### Working data
* * * * * * *
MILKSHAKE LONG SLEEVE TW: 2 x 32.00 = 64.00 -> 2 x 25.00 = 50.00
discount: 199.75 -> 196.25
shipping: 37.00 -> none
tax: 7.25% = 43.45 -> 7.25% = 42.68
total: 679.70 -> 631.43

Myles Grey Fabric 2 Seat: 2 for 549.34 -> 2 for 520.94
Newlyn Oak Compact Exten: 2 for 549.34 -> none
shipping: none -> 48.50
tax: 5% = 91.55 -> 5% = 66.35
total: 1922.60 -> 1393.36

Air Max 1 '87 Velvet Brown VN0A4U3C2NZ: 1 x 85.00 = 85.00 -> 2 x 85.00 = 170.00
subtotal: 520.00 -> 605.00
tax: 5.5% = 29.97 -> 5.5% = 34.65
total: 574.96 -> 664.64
* * * * * * *
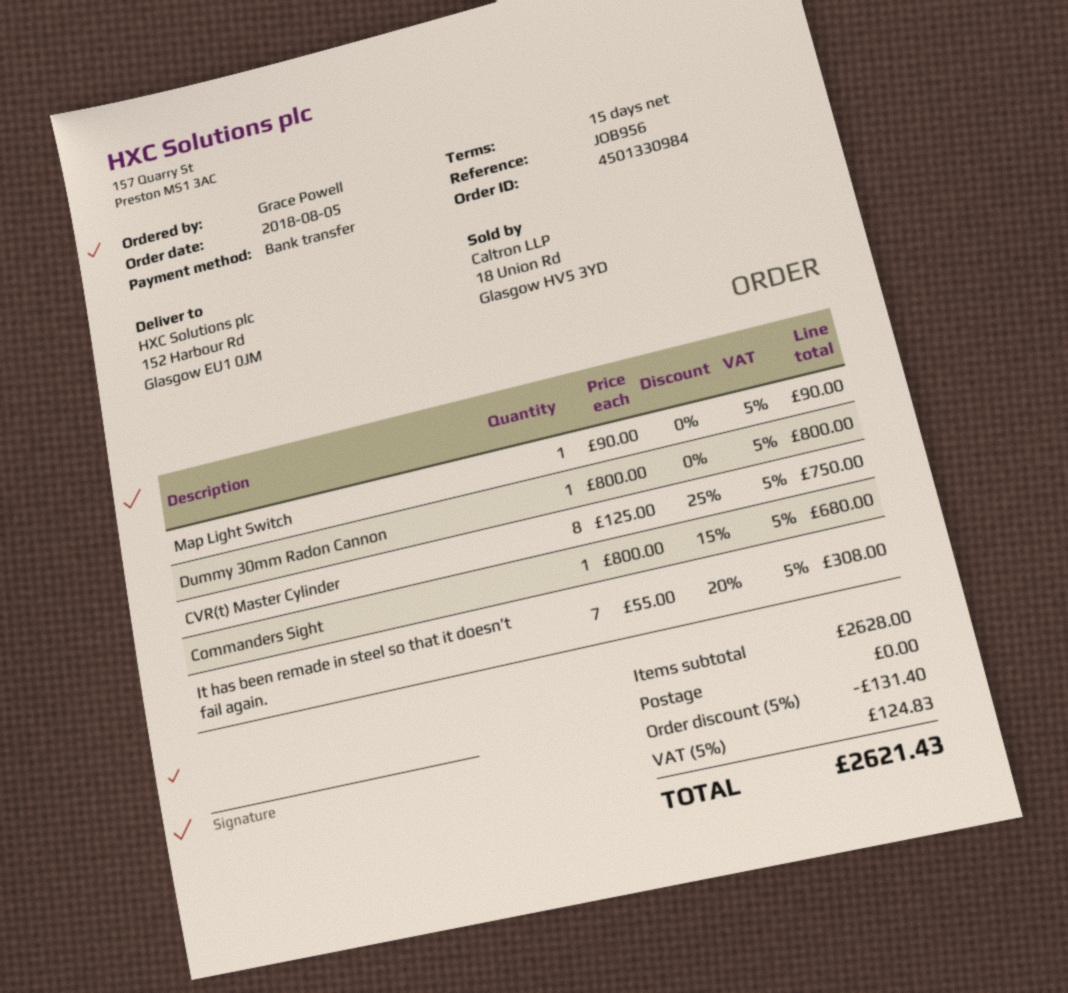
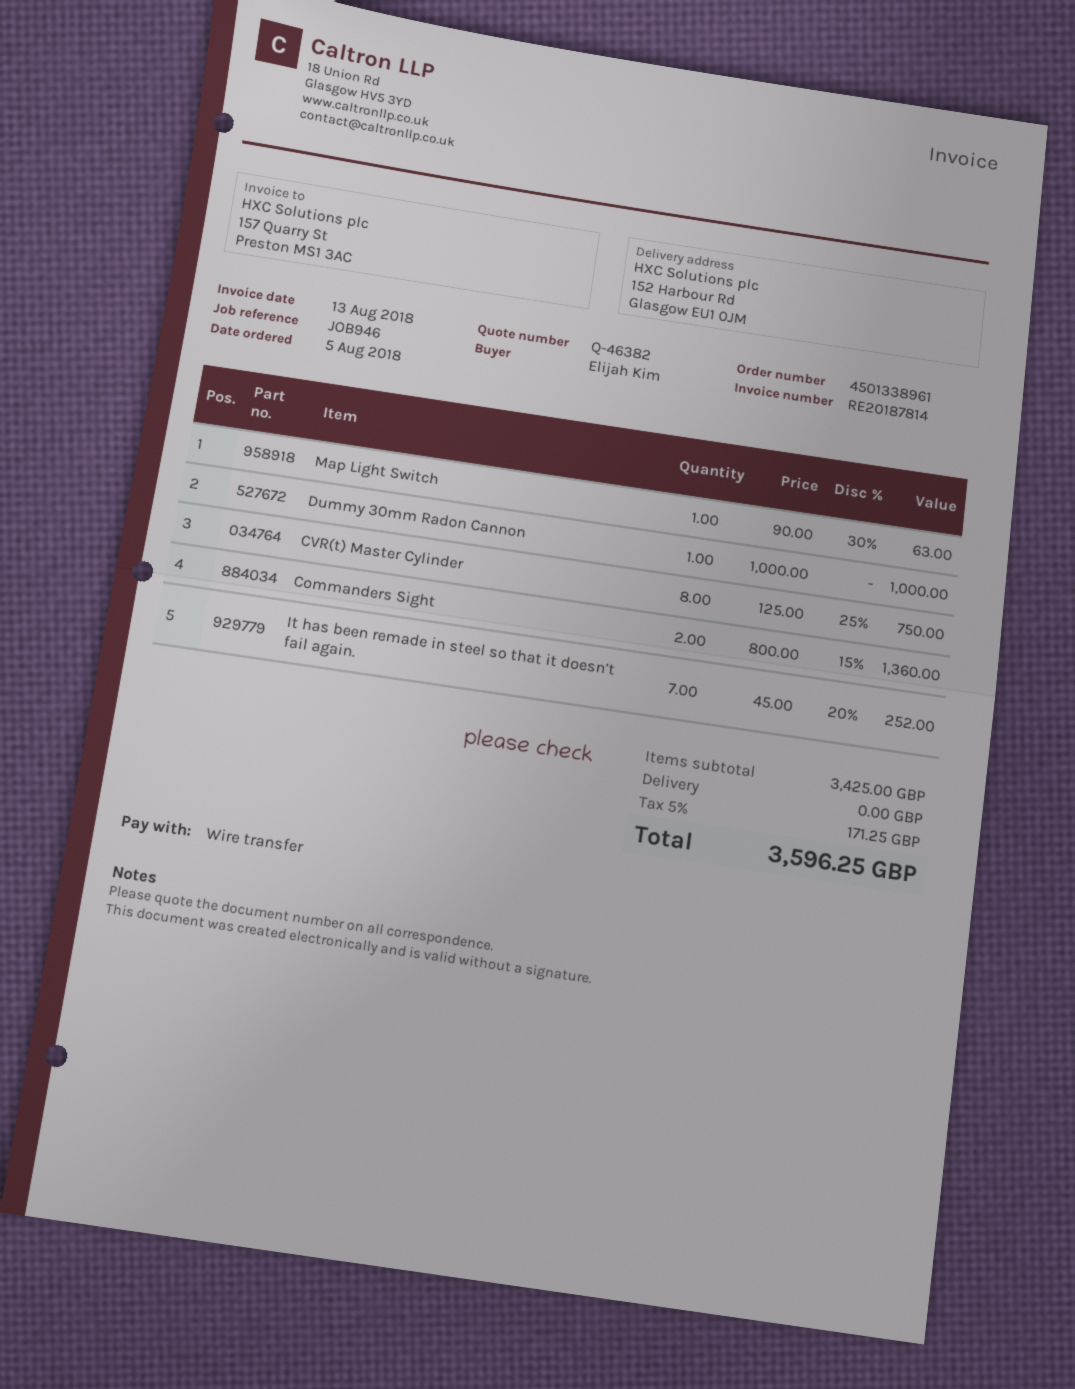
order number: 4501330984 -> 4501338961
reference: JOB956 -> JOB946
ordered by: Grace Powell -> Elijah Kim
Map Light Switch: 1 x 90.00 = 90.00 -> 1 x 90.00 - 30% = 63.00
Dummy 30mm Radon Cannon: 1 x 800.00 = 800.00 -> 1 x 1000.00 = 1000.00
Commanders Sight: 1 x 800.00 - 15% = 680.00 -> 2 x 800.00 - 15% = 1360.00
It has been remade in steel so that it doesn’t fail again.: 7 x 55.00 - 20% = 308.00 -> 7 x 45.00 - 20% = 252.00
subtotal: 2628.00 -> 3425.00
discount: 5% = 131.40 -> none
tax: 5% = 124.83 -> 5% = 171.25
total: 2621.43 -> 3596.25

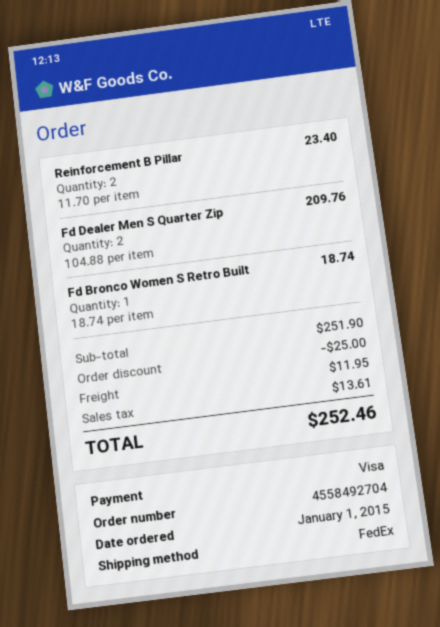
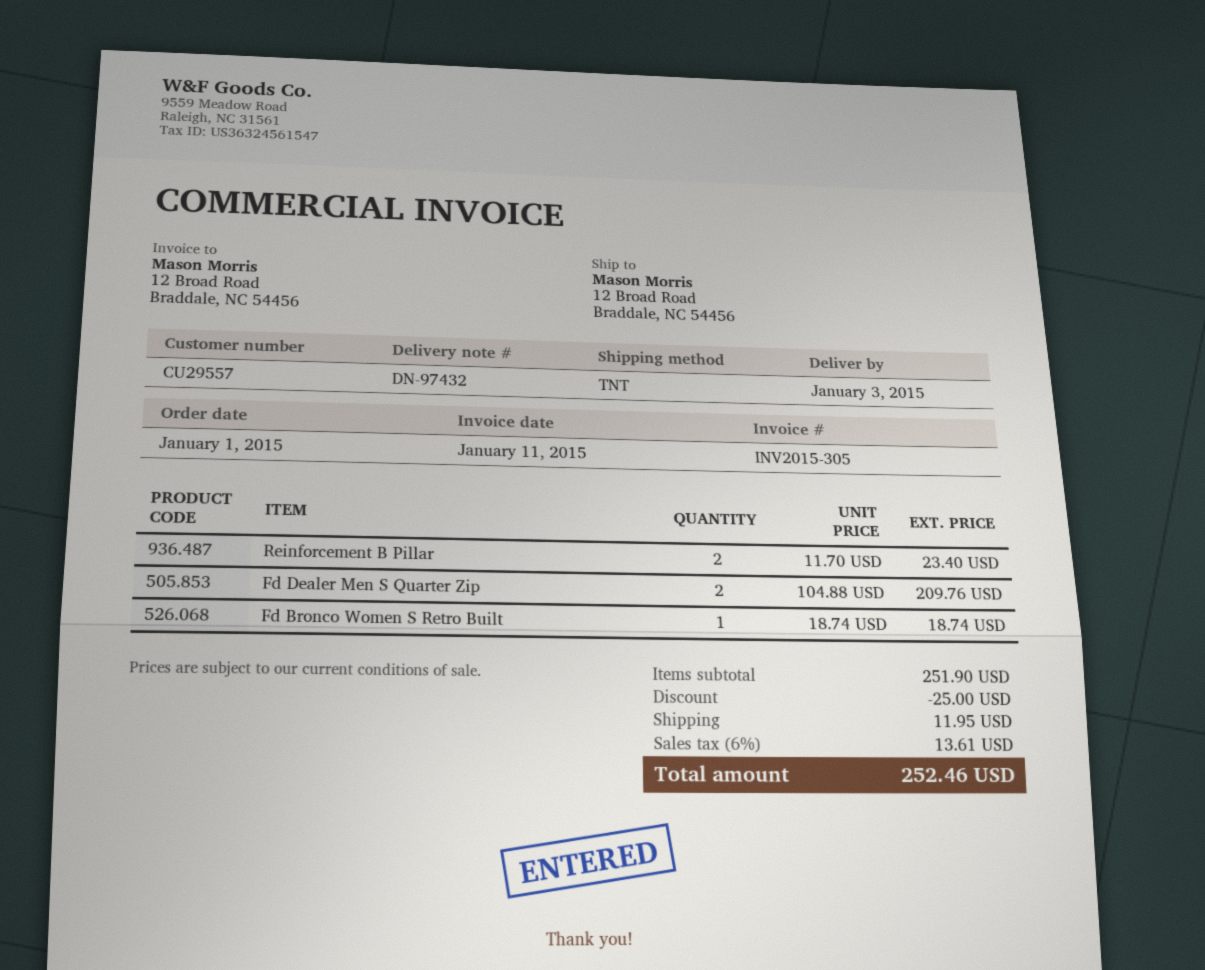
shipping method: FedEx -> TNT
* * * * * * *
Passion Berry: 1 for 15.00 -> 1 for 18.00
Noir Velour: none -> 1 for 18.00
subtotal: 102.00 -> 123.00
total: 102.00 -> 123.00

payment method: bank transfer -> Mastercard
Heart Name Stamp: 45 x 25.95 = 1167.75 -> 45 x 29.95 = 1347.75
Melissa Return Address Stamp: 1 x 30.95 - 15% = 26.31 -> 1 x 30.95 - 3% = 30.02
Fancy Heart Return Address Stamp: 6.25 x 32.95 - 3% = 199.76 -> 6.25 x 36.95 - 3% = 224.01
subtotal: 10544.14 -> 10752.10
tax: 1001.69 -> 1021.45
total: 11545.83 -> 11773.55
* * * * * * *
### Work to be completed
In the listing above, locate the line containing "Passion Berry: 1 for 15.00 -> 1 for 18.00" and the line containing "Melissa Return Address", then transcribe both and every line between them verbatim.

### Answer to this exercise
Passion Berry: 1 for 15.00 -> 1 for 18.00
Noir Velour: none -> 1 for 18.00
subtotal: 102.00 -> 123.00
total: 102.00 -> 123.00

payment method: bank transfer -> Mastercard
Heart Name Stamp: 45 x 25.95 = 1167.75 -> 45 x 29.95 = 1347.75
Melissa Return Address Stamp: 1 x 30.95 - 15% = 26.31 -> 1 x 30.95 - 3% = 30.02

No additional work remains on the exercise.